:: Work instruction ::
Quote the records that follow in full, leaving the pictures out.

[Data extract]

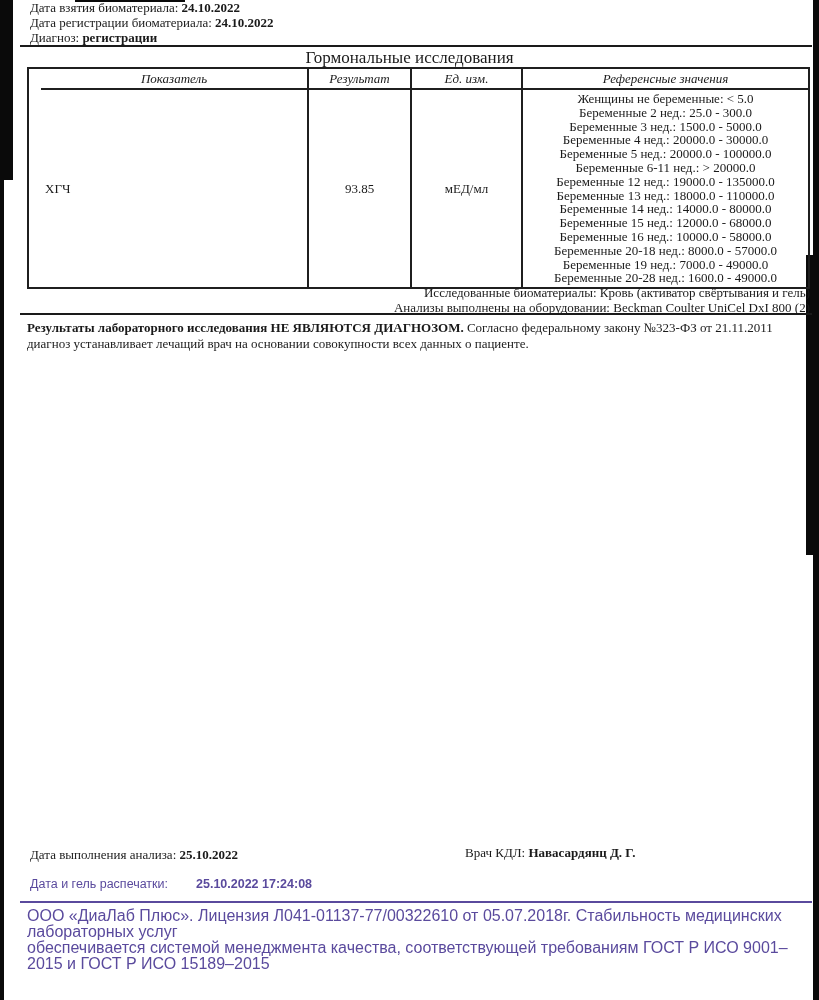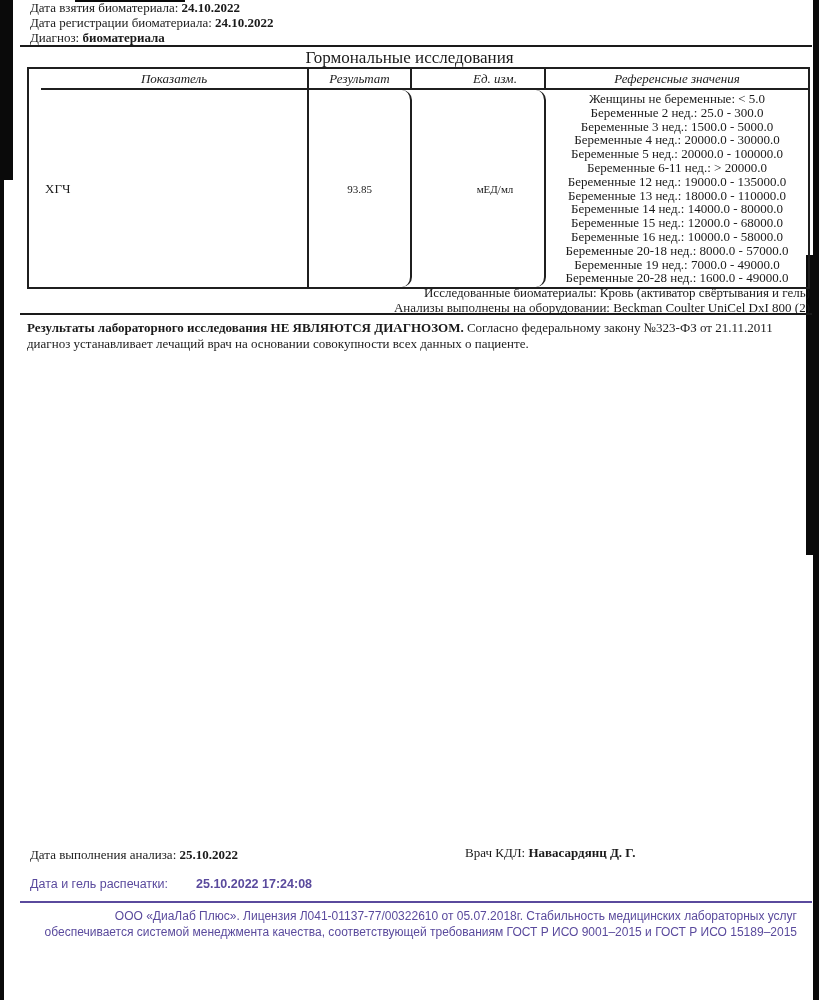--- a/index.html
+++ b/index.html
@@ -17,60 +17,60 @@
   
   .tbl-title{position:absolute;left:0;top:48px;width:819px;text-align:center;font-size:17px;}
   
   .tbl{position:absolute;left:27px;top:67px;width:783px;border:2px solid #1f1f1f;box-sizing:border-box;display:flex;flex-direction:column;padding-left:12px;}
   .trow{display:flex;flex-direction:row;}
   .trow.head{border-bottom:2px solid #1f1f1f;}
   .tcell{box-sizing:border-box;border-right:2px solid #1f1f1f;display:flex;align-items:center;justify-content:center;}
   .tcell:last-child{border-right:none;}
   .c1{width:268px;}
   .c2{width:103px;}
-  .c3{width:100px;margin-left:34px;}
+  .c3{width:111px;}
   .c4{flex:1;}
   .head .tcell{font-style:italic;font-size:13px;height:19px;}
   .body-row{min-height:195px;}
   .body-row .c1{justify-content:flex-start;padding-left:4px;font-size:13px;}
-  .body-row .c2,.body-row .c3{font-size:11px;border-radius:10px;}
+  .body-row .c2,.body-row .c3{font-size:13px;}
   .body-row .c4{flex-direction:column;justify-content:flex-start;padding:2px 0 2px 0;}
   .ref-line{font-size:13px;line-height:13.8px;text-align:center;}
   
   .notes{position:absolute;right:9px;top:286px;text-align:right;font-size:13px;line-height:14.6px;}
   .hr-mid{position:absolute;left:20px;top:313px;width:792px;height:0;border-top:2.5px solid #1a1a1a;}
   
   .disclaimer{position:absolute;left:27px;top:320px;width:782px;font-size:13px;line-height:15.5px;}
   .disclaimer b{font-weight:bold;}
   
   .sig-left{position:absolute;left:30px;top:847px;font-size:13px;}
   .sig-right{position:absolute;left:465px;top:845px;font-size:13px;}
   .bold{font-weight:bold;}
   
   .purple{color:#5a4a9d;font-family:"Liberation Sans", sans-serif;}
   .print-label{position:absolute;left:30px;top:877px;font-size:12.5px;}
   .print-value{position:absolute;left:196px;top:877px;font-size:12.5px;font-weight:bold;}
   .hr-purple{position:absolute;left:20px;top:901px;width:792px;height:0;border-top:2px solid #5a4a9d;}
-  .footer{position:absolute;left:27px;top:908px;width:770px;font-size:12px;line-height:16px;text-align:right;}
+  .footer{position:absolute;left:27px;top:908px;width:770px;font-size:16px;line-height:16px;}
 </style>
 </head>
 <body>
 
 <div>
 
   <div class="artifact" style="left:0;top:0;width:13px;height:180px;"></div>
   <div class="artifact" style="left:0;top:0;width:4px;height:1000px;"></div>
   <div class="artifact" style="right:0;top:0;width:6px;height:1000px;"></div>
   <div class="artifact" style="right:0;top:255px;width:13px;height:300px;"></div>
   <div class="artifact" style="left:75px;top:0;width:110px;height:2px;"></div>
 
   <div class="hdr">
     <div class="hdr-row"><span>Дата взятия биоматериала:</span> <span class="val">24.10.2022</span></div>
     <div class="hdr-row"><span>Дата регистрации биоматериала:</span> <span class="val">24.10.2022</span></div>
-    <div class="hdr-row underlined"><span class="inner"><span>Диагноз:</span> <span class="val">биоматериала</span></span></div>
+    <div class="hdr-row underlined"><span class="inner"><span>Диагноз:</span> <span class="val">регистрации</span></span></div>
   </div>
   <div class="hr-top"></div>
 
   <div class="tbl-title">Гормональные исследования</div>
 
   <div class="tbl">
     <div class="trow head">
       <div class="tcell c1">Показатель</div>
       <div class="tcell c2">Результат</div>
       <div class="tcell c3">Ед. изм.</div>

[/Data extract]

:: Answer section ::
--- a/index.html
+++ b/index.html
@@ -17,60 +17,60 @@
   
   .tbl-title{position:absolute;left:0;top:48px;width:819px;text-align:center;font-size:17px;}
   
   .tbl{position:absolute;left:27px;top:67px;width:783px;border:2px solid #1f1f1f;box-sizing:border-box;display:flex;flex-direction:column;padding-left:12px;}
   .trow{display:flex;flex-direction:row;}
   .trow.head{border-bottom:2px solid #1f1f1f;}
   .tcell{box-sizing:border-box;border-right:2px solid #1f1f1f;display:flex;align-items:center;justify-content:center;}
   .tcell:last-child{border-right:none;}
   .c1{width:268px;}
   .c2{width:103px;}
-  .c3{width:100px;margin-left:34px;}
+  .c3{width:111px;}
   .c4{flex:1;}
   .head .tcell{font-style:italic;font-size:13px;height:19px;}
   .body-row{min-height:195px;}
   .body-row .c1{justify-content:flex-start;padding-left:4px;font-size:13px;}
-  .body-row .c2,.body-row .c3{font-size:11px;border-radius:10px;}
+  .body-row .c2,.body-row .c3{font-size:13px;}
   .body-row .c4{flex-direction:column;justify-content:flex-start;padding:2px 0 2px 0;}
   .ref-line{font-size:13px;line-height:13.8px;text-align:center;}
   
   .notes{position:absolute;right:9px;top:286px;text-align:right;font-size:13px;line-height:14.6px;}
   .hr-mid{position:absolute;left:20px;top:313px;width:792px;height:0;border-top:2.5px solid #1a1a1a;}
   
   .disclaimer{position:absolute;left:27px;top:320px;width:782px;font-size:13px;line-height:15.5px;}
   .disclaimer b{font-weight:bold;}
   
   .sig-left{position:absolute;left:30px;top:847px;font-size:13px;}
   .sig-right{position:absolute;left:465px;top:845px;font-size:13px;}
   .bold{font-weight:bold;}
   
   .purple{color:#5a4a9d;font-family:"Liberation Sans", sans-serif;}
   .print-label{position:absolute;left:30px;top:877px;font-size:12.5px;}
   .print-value{position:absolute;left:196px;top:877px;font-size:12.5px;font-weight:bold;}
   .hr-purple{position:absolute;left:20px;top:901px;width:792px;height:0;border-top:2px solid #5a4a9d;}
-  .footer{position:absolute;left:27px;top:908px;width:770px;font-size:12px;line-height:16px;text-align:right;}
+  .footer{position:absolute;left:27px;top:908px;width:770px;font-size:16px;line-height:16px;}
 </style>
 </head>
 <body>
 
 <div>
 
   <div class="artifact" style="left:0;top:0;width:13px;height:180px;"></div>
   <div class="artifact" style="left:0;top:0;width:4px;height:1000px;"></div>
   <div class="artifact" style="right:0;top:0;width:6px;height:1000px;"></div>
   <div class="artifact" style="right:0;top:255px;width:13px;height:300px;"></div>
   <div class="artifact" style="left:75px;top:0;width:110px;height:2px;"></div>
 
   <div class="hdr">
     <div class="hdr-row"><span>Дата взятия биоматериала:</span> <span class="val">24.10.2022</span></div>
     <div class="hdr-row"><span>Дата регистрации биоматериала:</span> <span class="val">24.10.2022</span></div>
-    <div class="hdr-row underlined"><span class="inner"><span>Диагноз:</span> <span class="val">биоматериала</span></span></div>
+    <div class="hdr-row underlined"><span class="inner"><span>Диагноз:</span> <span class="val">регистрации</span></span></div>
   </div>
   <div class="hr-top"></div>
 
   <div class="tbl-title">Гормональные исследования</div>
 
   <div class="tbl">
     <div class="trow head">
       <div class="tcell c1">Показатель</div>
       <div class="tcell c2">Результат</div>
       <div class="tcell c3">Ед. изм.</div>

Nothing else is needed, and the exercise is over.